## The records

::::::::::

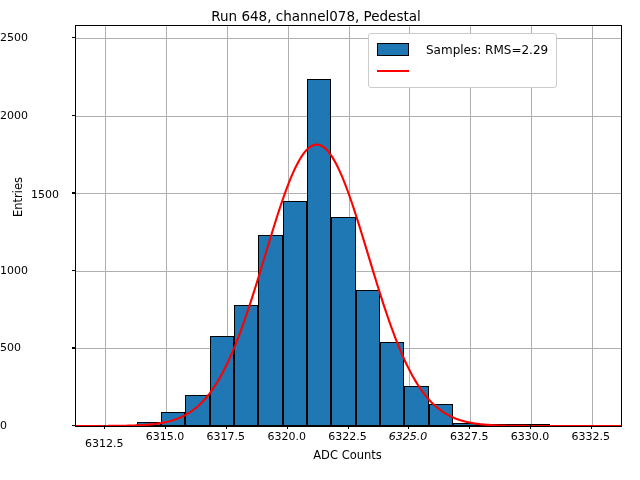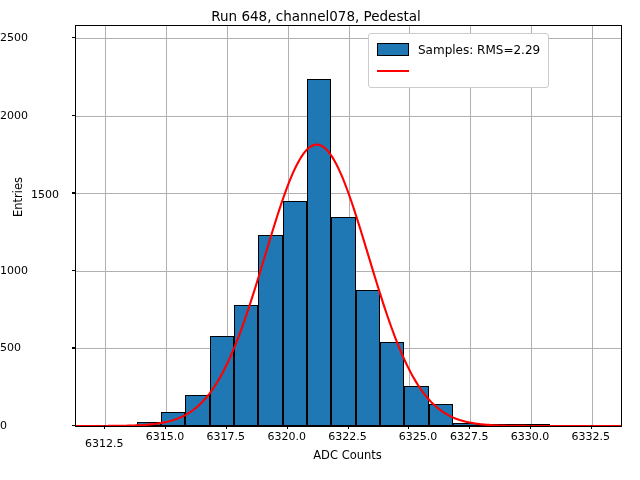--- a/index.html
+++ b/index.html
@@ -129,6 +129,7 @@
     display: flex;
     align-items: center;
     height: 21px;
+    gap: 8px;
   }
   .legend-swatch-patch {
     width: 32px;

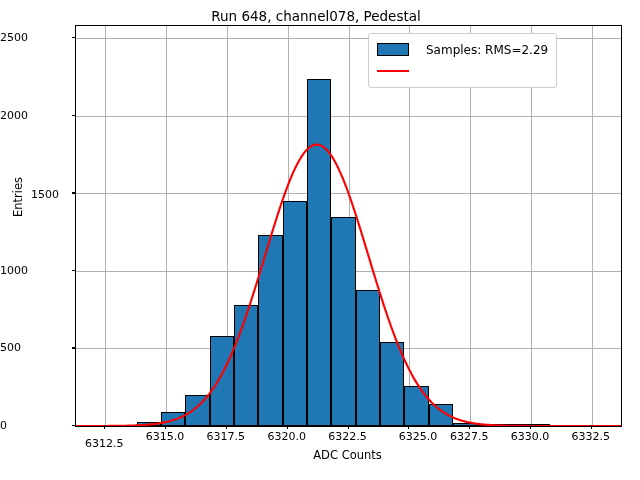--- a/index.html
+++ b/index.html
@@ -214,7 +214,7 @@
       <div class="xtick-mark" style="left: 347.5px;"></div>
       <div class="xtick-label" style="left: 347.5px;">6322.5</div>
       <div class="xtick-mark" style="left: 408.33px;"></div>
-      <div class="xtick-label" style="left: 418px;">6325.0</div>
+      <div class="xtick-label" style="left: 408px; font-style: italic;">6325.0</div>
       <div class="xtick-mark" style="left: 469.15px;"></div>
       <div class="xtick-label" style="left: 469.15px;">6327.5</div>
       <div class="xtick-mark" style="left: 529.98px;"></div>

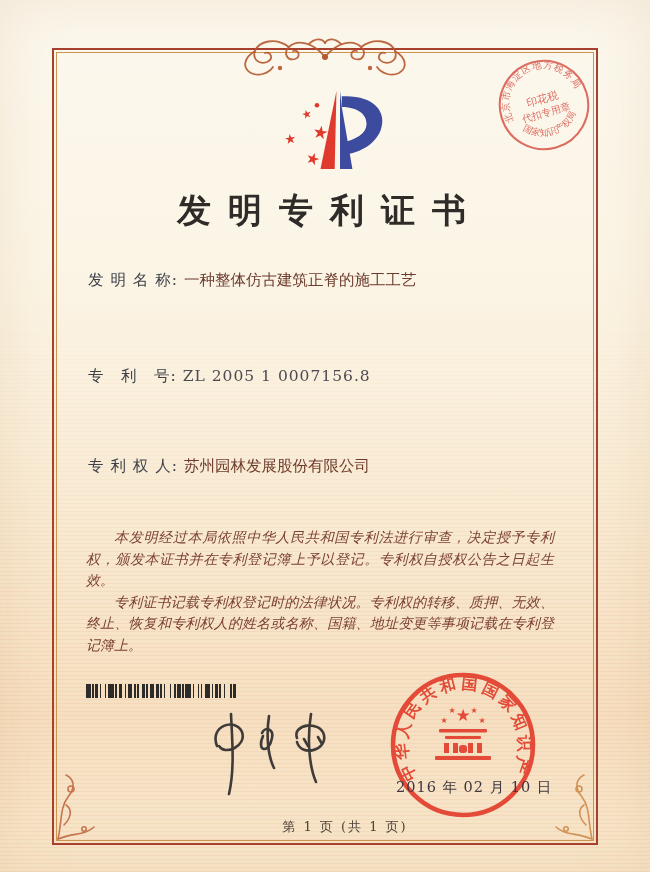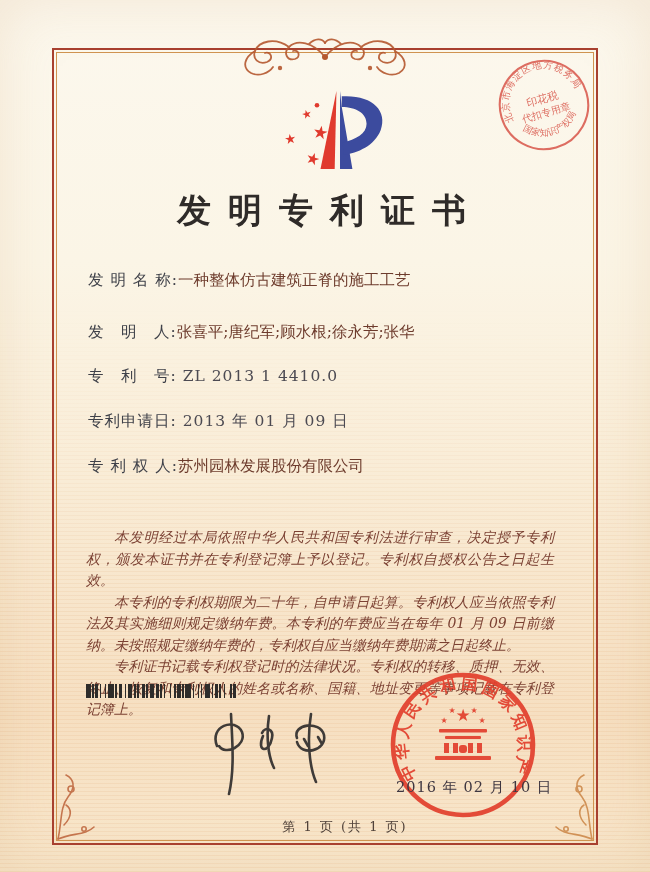--- a/index.html
+++ b/index.html
@@ -23,7 +23,7 @@
            color:#2f2b29; letter-spacing:17px; text-indent:10px; }
   .field { left:88px; right:70px; font-size:15.5px; white-space:nowrap; }
   .field .lbl { color:#3f4149; letter-spacing:1px; }
-  .val-cn  { color:#6d3b2c; }
+  .val-cn  { color:#6d3b2c; margin-left:6px; }
   .val-num { color:#4c4a52; margin-left:6px; letter-spacing:1px; }
   .f0{top:270px}.f1{top:322px}.f2{top:366px}.f3{top:411px}.f4{top:456px}.f5{top:501px}
   .body-text { left:86px; right:96px; top:527px; color:#7b4133; font-size:14px;

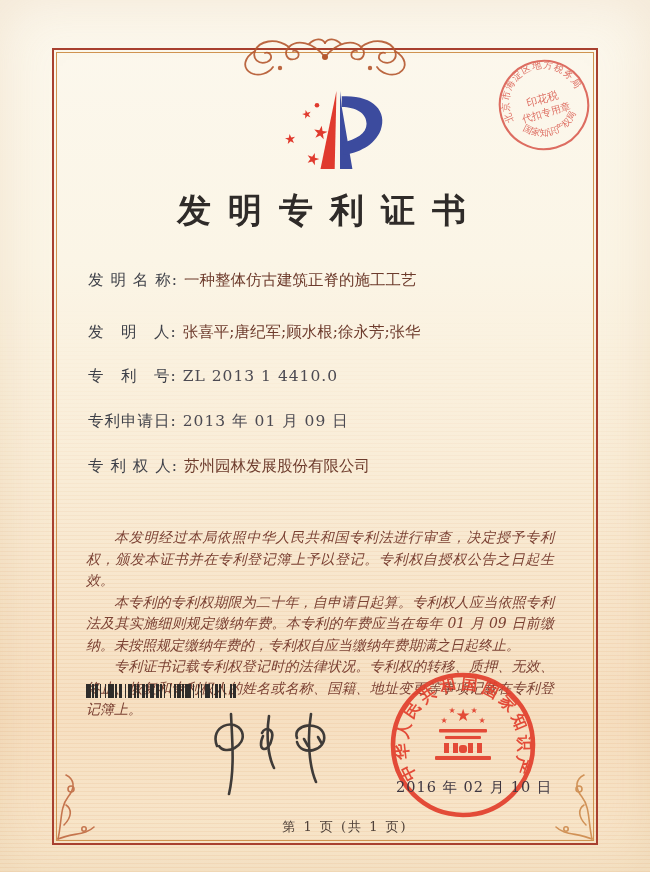--- a/index.html
+++ b/index.html
@@ -119,9 +119,6 @@
   <div class="abs field f0">
     <span class="lbl">发 明 名 称:</span><span class="val-cn">一种整体仿古建筑正脊的施工工艺</span>
   </div>
-  <div class="abs field f1">
-    <span class="lbl">发　明　人:</span><span class="val-cn">张喜平;唐纪军;顾水根;徐永芳;张华</span>
-  </div>
   <div class="abs field f2">
     <span class="lbl">专　利　号:</span><span class="val-num">ZL 2013 1 4410.0</span>
   </div>

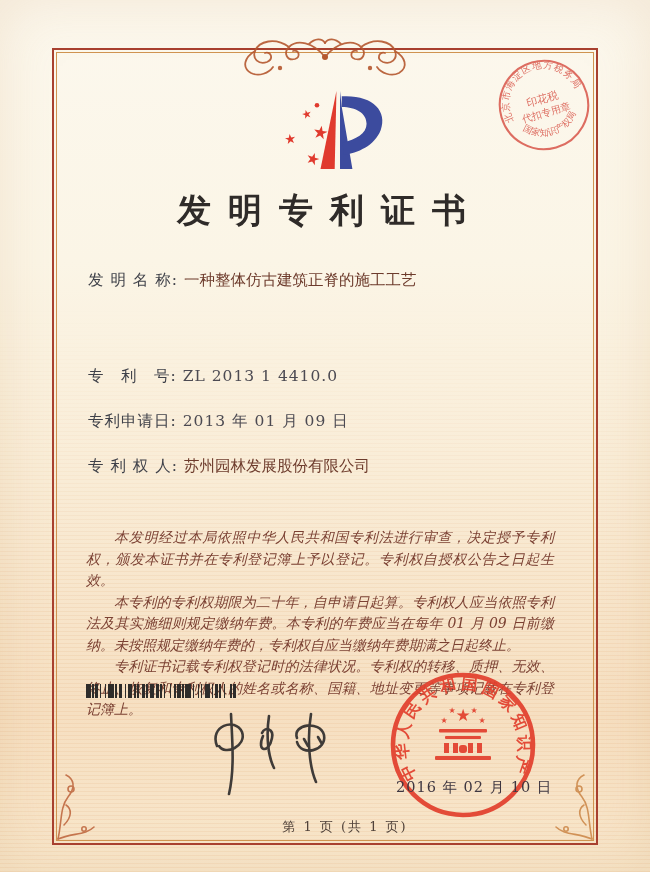--- a/index.html
+++ b/index.html
@@ -120,7 +120,7 @@
     <span class="lbl">发 明 名 称:</span><span class="val-cn">一种整体仿古建筑正脊的施工工艺</span>
   </div>
   <div class="abs field f2">
-    <span class="lbl">专　利　号:</span><span class="val-num">ZL 2013 1 4410.0</span>
+    <span class="lbl">专　利　号:</span><span class="val-num">ZL 2005 1 0007156.8</span>
   </div>
   <div class="abs field f3">
     <span class="lbl">专利申请日:</span><span class="val-num">2013 年 01 月 09 日</span>

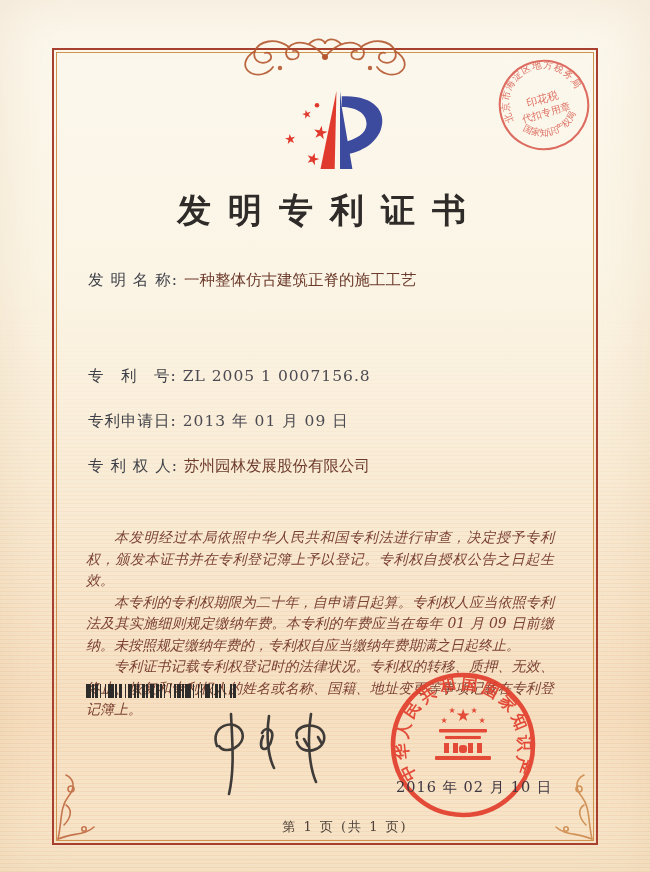--- a/index.html
+++ b/index.html
@@ -122,9 +122,6 @@
   <div class="abs field f2">
     <span class="lbl">专　利　号:</span><span class="val-num">ZL 2005 1 0007156.8</span>
   </div>
-  <div class="abs field f3">
-    <span class="lbl">专利申请日:</span><span class="val-num">2013 年 01 月 09 日</span>
-  </div>
   <div class="abs field f4">
     <span class="lbl">专 利 权 人:</span><span class="val-cn">苏州园林发展股份有限公司</span>
   </div>

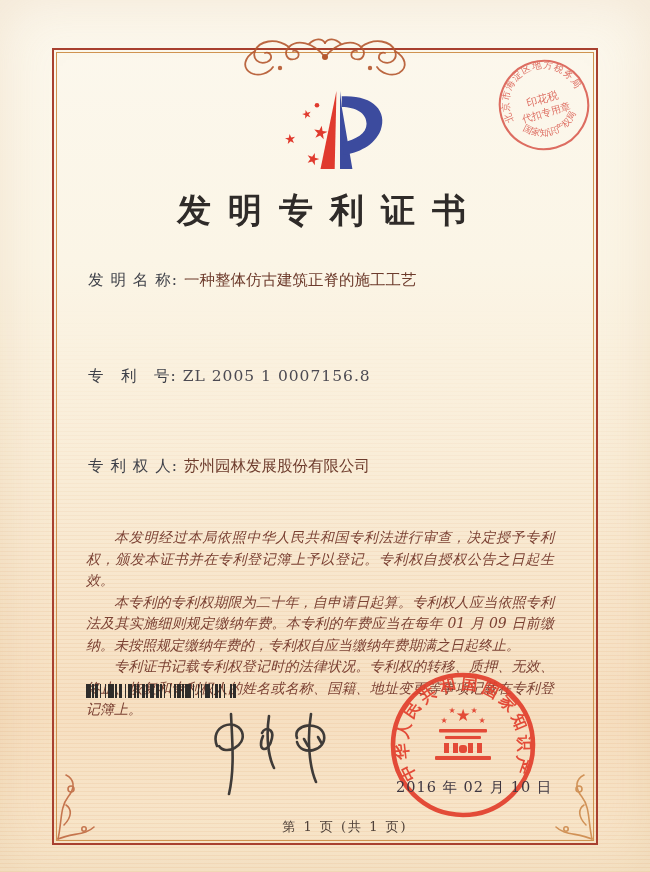--- a/index.html
+++ b/index.html
@@ -128,7 +128,6 @@
 
   <div class="abs body-text">
     <p>本发明经过本局依照中华人民共和国专利法进行审查，决定授予专利权，颁发本证书并在专利登记簿上予以登记。专利权自授权公告之日起生效。</p>
-    <p>本专利的专利权期限为二十年，自申请日起算。专利权人应当依照专利法及其实施细则规定缴纳年费。本专利的年费应当在每年 01 月 09 日前缴纳。未按照规定缴纳年费的，专利权自应当缴纳年费期满之日起终止。</p>
     <p>专利证书记载专利权登记时的法律状况。专利权的转移、质押、无效、终止、恢复和专利权人的姓名或名称、国籍、地址变更等事项记载在专利登记簿上。</p>
   </div>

::::::::::

How many lines in the records above contain the word "margin"? Answer with the number only.

2